I love drawing, and it simply depresses me that I (right now) can't draw all the things floating around my imagination as well as I'd like to.
I'm desperate to improve, so desperate I'm willing to face my fear of anatomy drawing. It's not the fact it's a skinless person, it's because the thought of drawing something so realistic (with the logical left side of my brain telling me it wont turn out) especially with all those details and shading and angles and ahhhh.... Nevertheless, I will proceed, I will draw everyday, I will get better, I will accept critisim, and I will oneday look at my work and see the improvement.
Okay enough of that.
Last edited by Mudo; October 21st, 2009 at 10:08 PM.
I would describe drawing as, the process of trying to solve visual problems... translating a 3D problem to a 2D surface.
It's really nothing more than that--the draughtmanship part anyway.
For me, the best path to learning drawing was studying volume... figuring out how to represent volume on a flat surface.
Currently, I'm drawing lots and lots of "block people" (Bridgman) because they're simpler than the real figure (Posemaniacs) and you should be able to learn to DOMINATE those few directions ...
Block people have an advantage over smooth figures because they only go in a few directions.

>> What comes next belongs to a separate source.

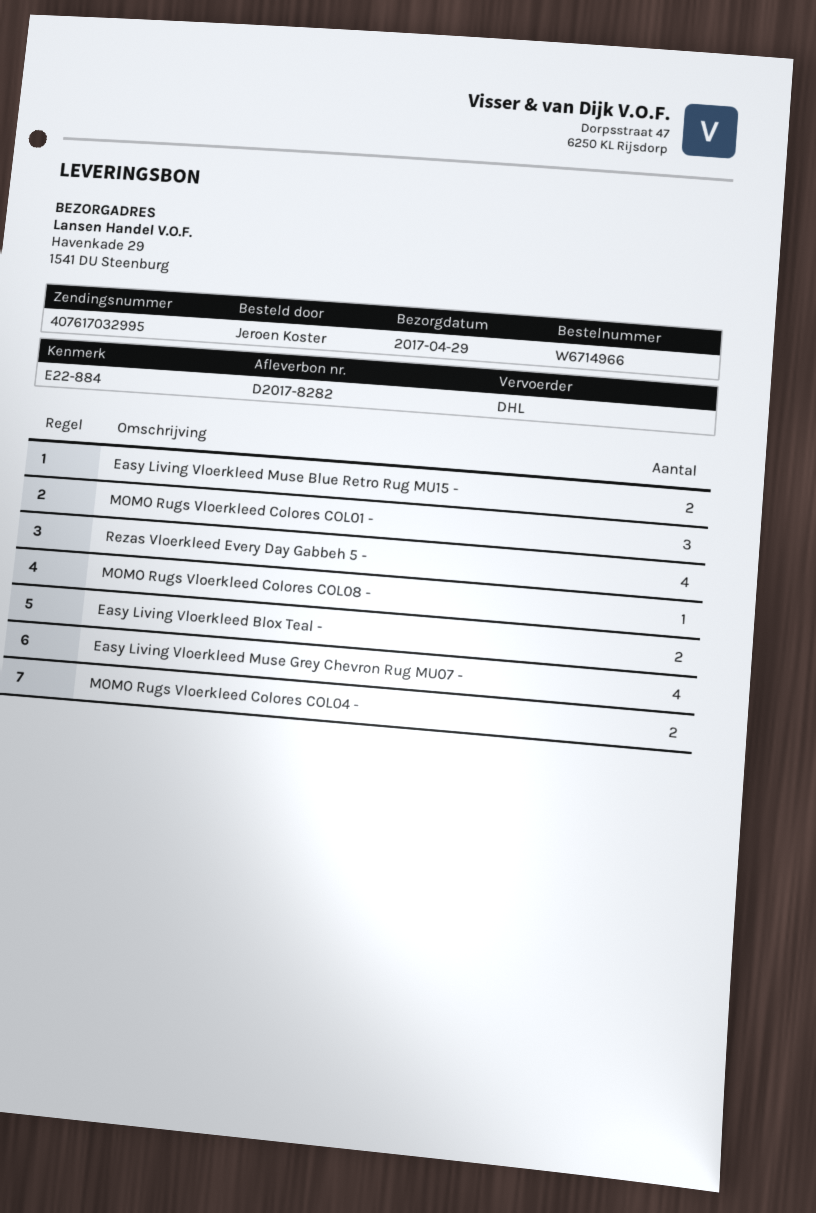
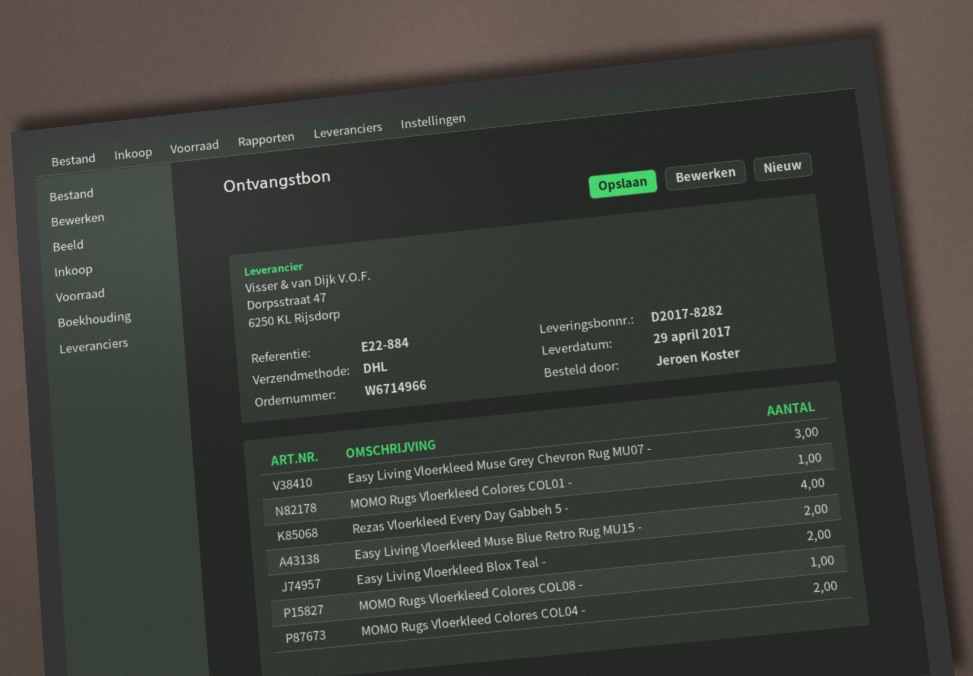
MOMO Rugs Vloerkleed Colores COL01 -: 3 -> 1
Easy Living Vloerkleed Muse Grey Chevron Rug MU07 -: 4 -> 3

Master those, and you begin to understand volume much better. Then, you begin sub-dividing those "blocks" more and more, and your understanding of the human figure (as well as other 3D volumes) is much deeper. Then is when your drawings start to take on a real "authentic" look, and stop looking flat.

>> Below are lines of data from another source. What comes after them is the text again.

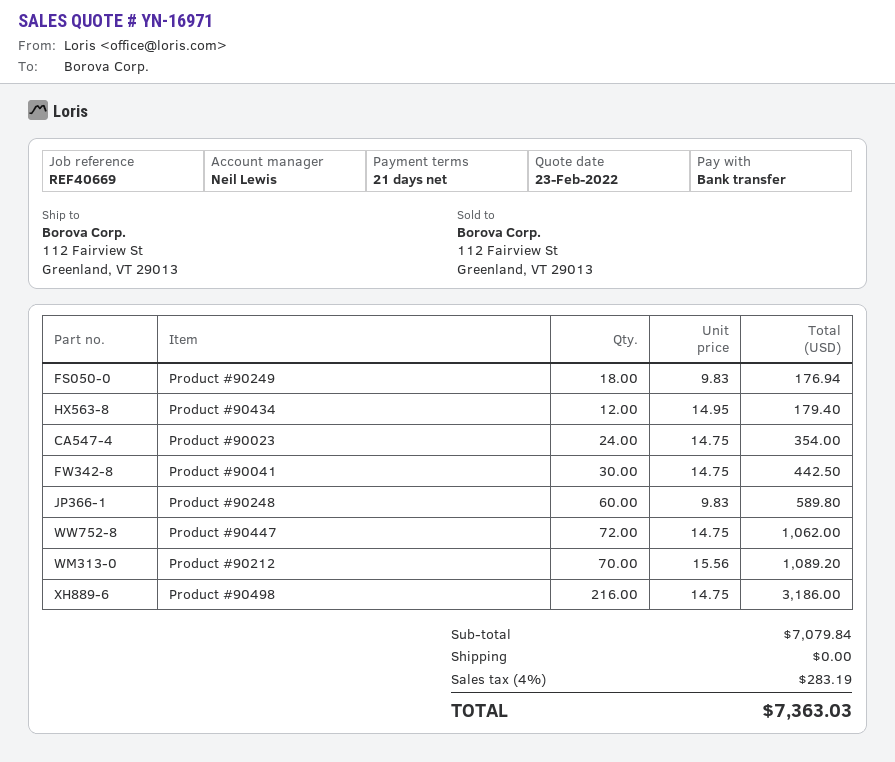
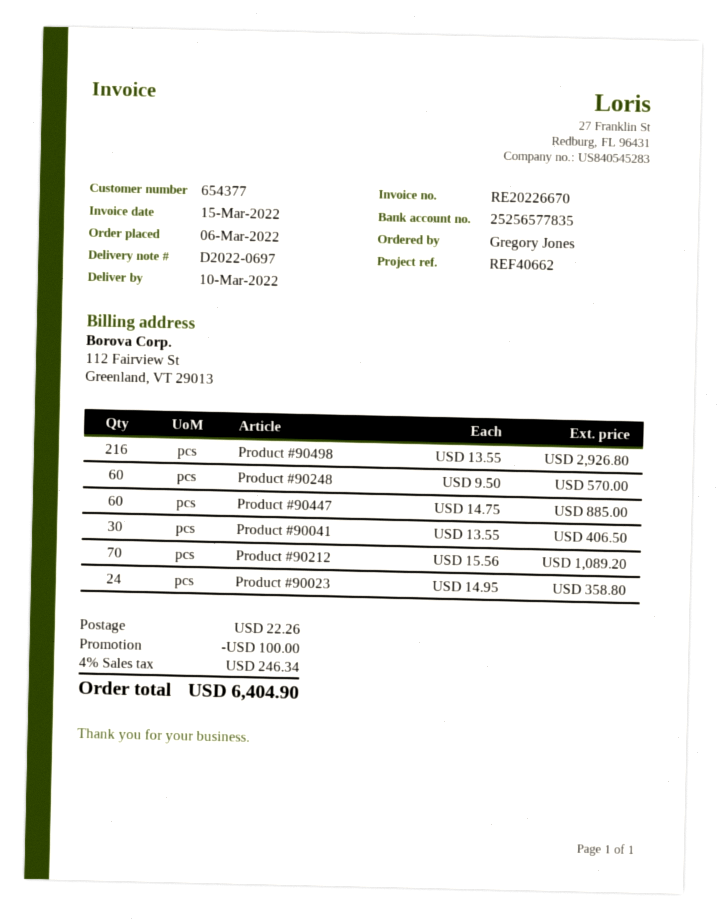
reference: REF40669 -> REF40662
Product #90249: 18 x 9.83 = 176.94 -> none
Product #90434: 12 x 14.95 = 179.40 -> none
Product #90023: 24 x 14.75 = 354.00 -> 24 x 14.95 = 358.80
Product #90041: 30 x 14.75 = 442.50 -> 30 x 13.55 = 406.50
Product #90248: 60 x 9.83 = 589.80 -> 60 x 9.50 = 570.00
Product #90447: 72 x 14.75 = 1062.00 -> 60 x 14.75 = 885.00
Product #90498: 216 x 14.75 = 3186.00 -> 216 x 13.55 = 2926.80
discount: none -> 100.00
shipping: 0.00 -> 22.26
tax: 4% = 283.19 -> 4% = 246.34
total: 7363.03 -> 6404.90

I have a fear of drawing people too, I was absolutely horrid at them and refused to draw them... I only started my anatomical studies a few years back Learned the hard way that anatomy practice is absolutely essential though, so I'd say try to tackle it as best as you can.
My advice: try not to take in everything all at once. Simplify muscle groups, try to find the most efficient formula possible, and work from there. Be loose and bold with your strokes so you can present rhythm in figures better. I recommend looking up Riven Phoenix's videos on YouTube, he goes in-depth about excellent formulas you can use in drawing the human figure.
Thanks! yeah I think my problem starts, that when I draw observing from a reference picture or something (whatever comes out of my imagination is comparable to baby scribbles) I start getting all precise and start drawing too many details because I want everything to be perfect and a masterpeice even if it's simply practise, but afterwards I realise I went way overboard and it looks like crap because... well I dunno, I'm insecure about practise I guess.
Just a quick face, nothing special, practising shading and such, I need to work on drawing eyes more but there's plenty of time to do that!
Not sure if I'll draw anymore today though, my neck is aching terribly.